- _ACTIVITY_:
Word for word, copy the line containing "일산신도시 | 2기신도시: 기타 -> 1기 신도시" and each line after it in the records below, ending with the last line.

- _RECORDS FOR THIS TASK_:
--- START ---

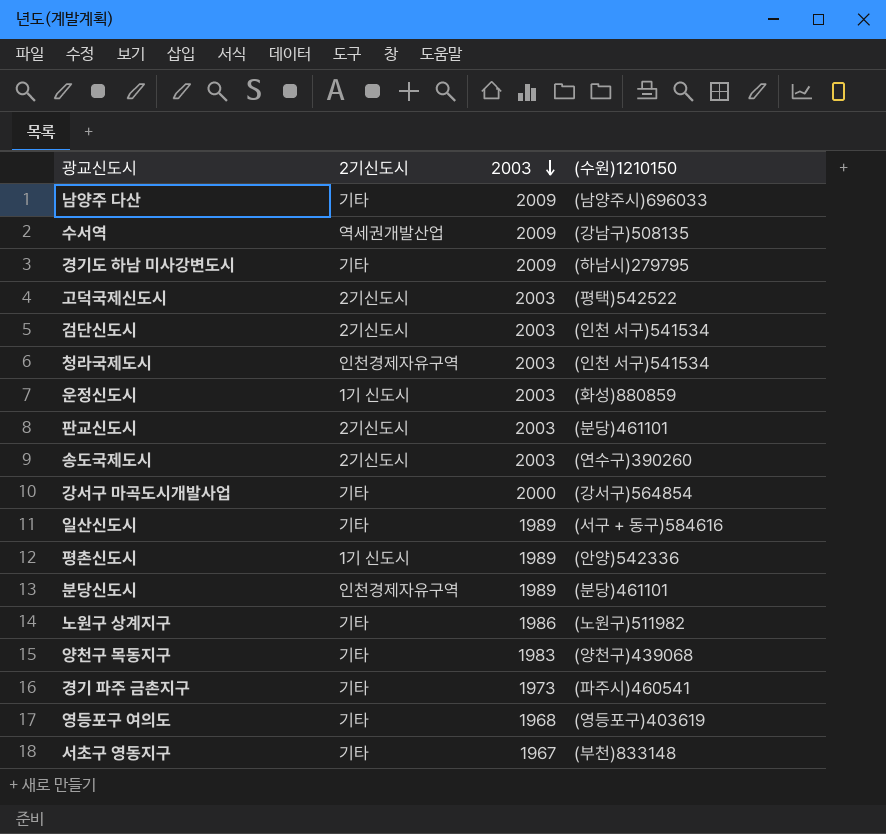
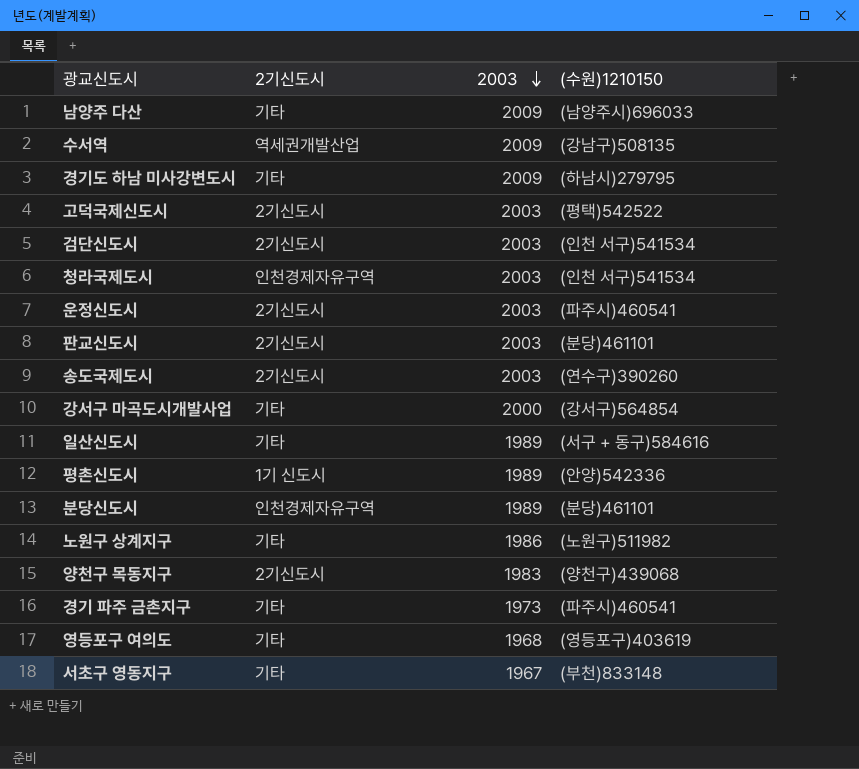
운정신도시 | 2기신도시: 1기 신도시 -> 2기신도시
운정신도시 | (수원)1210150: (화성)880859 -> (파주시)460541
양천구 목동지구 | 2기신도시: 기타 -> 2기신도시

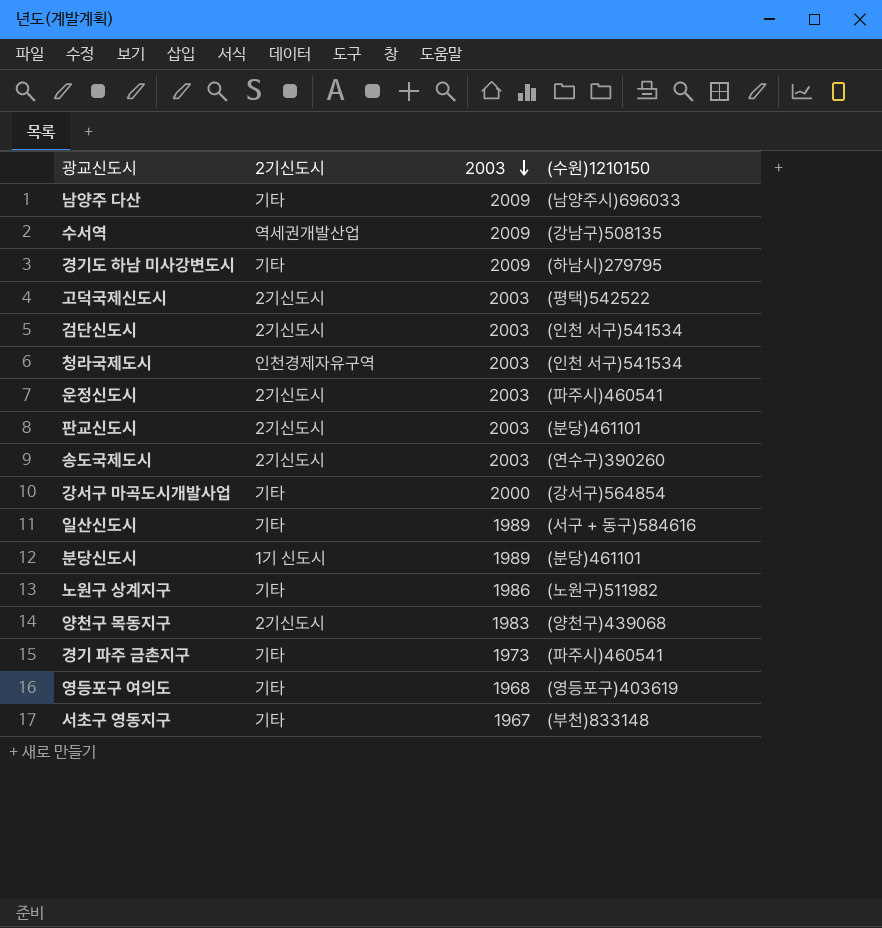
row 평촌신도시: 1기 신도시 | 1989 | (안양)542336 -> none
분당신도시 | 2기신도시: 인천경제자유구역 -> 1기 신도시

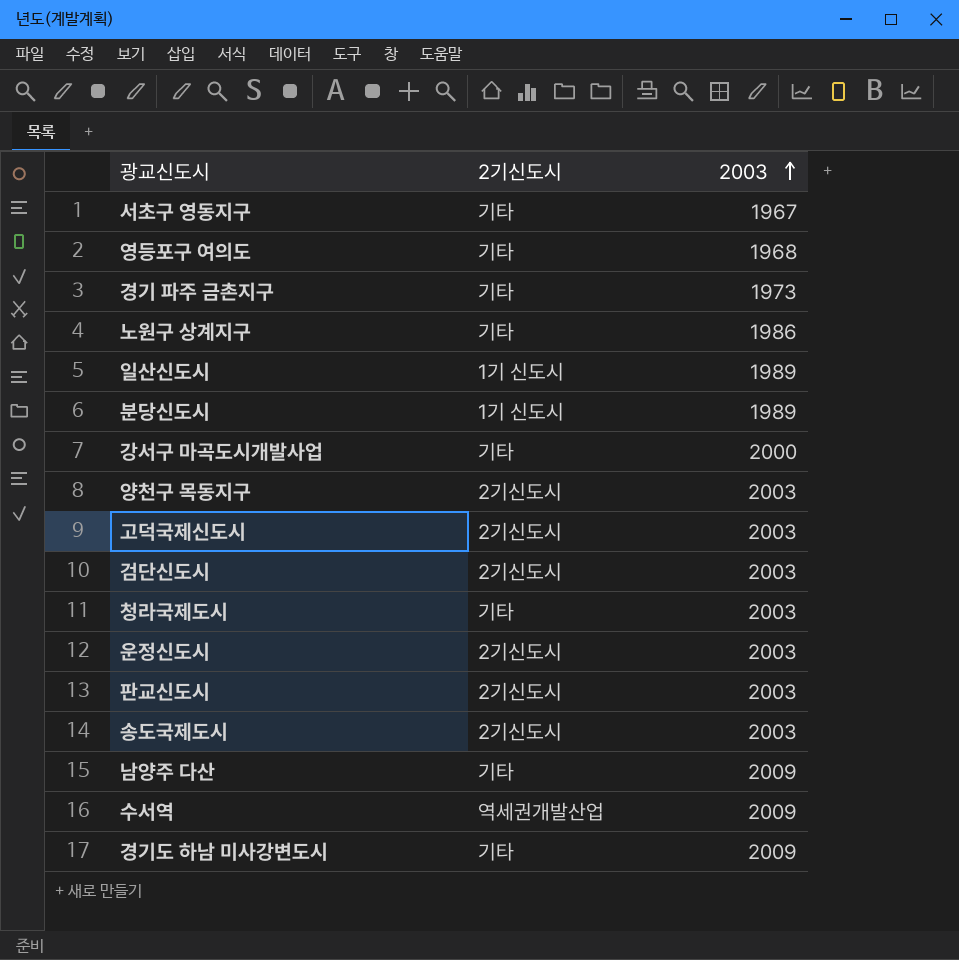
row order: 2003 descending -> 2003 ascending
column (수원)1210150 | position: 4 -> none
일산신도시 | 2기신도시: 기타 -> 1기 신도시
양천구 목동지구 | 2003: 1983 -> 2003
청라국제도시 | 2기신도시: 인천경제자유구역 -> 기타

--- END ---

- _ANSWER FOR THIS EXERCISE_:
일산신도시 | 2기신도시: 기타 -> 1기 신도시
양천구 목동지구 | 2003: 1983 -> 2003
청라국제도시 | 2기신도시: 인천경제자유구역 -> 기타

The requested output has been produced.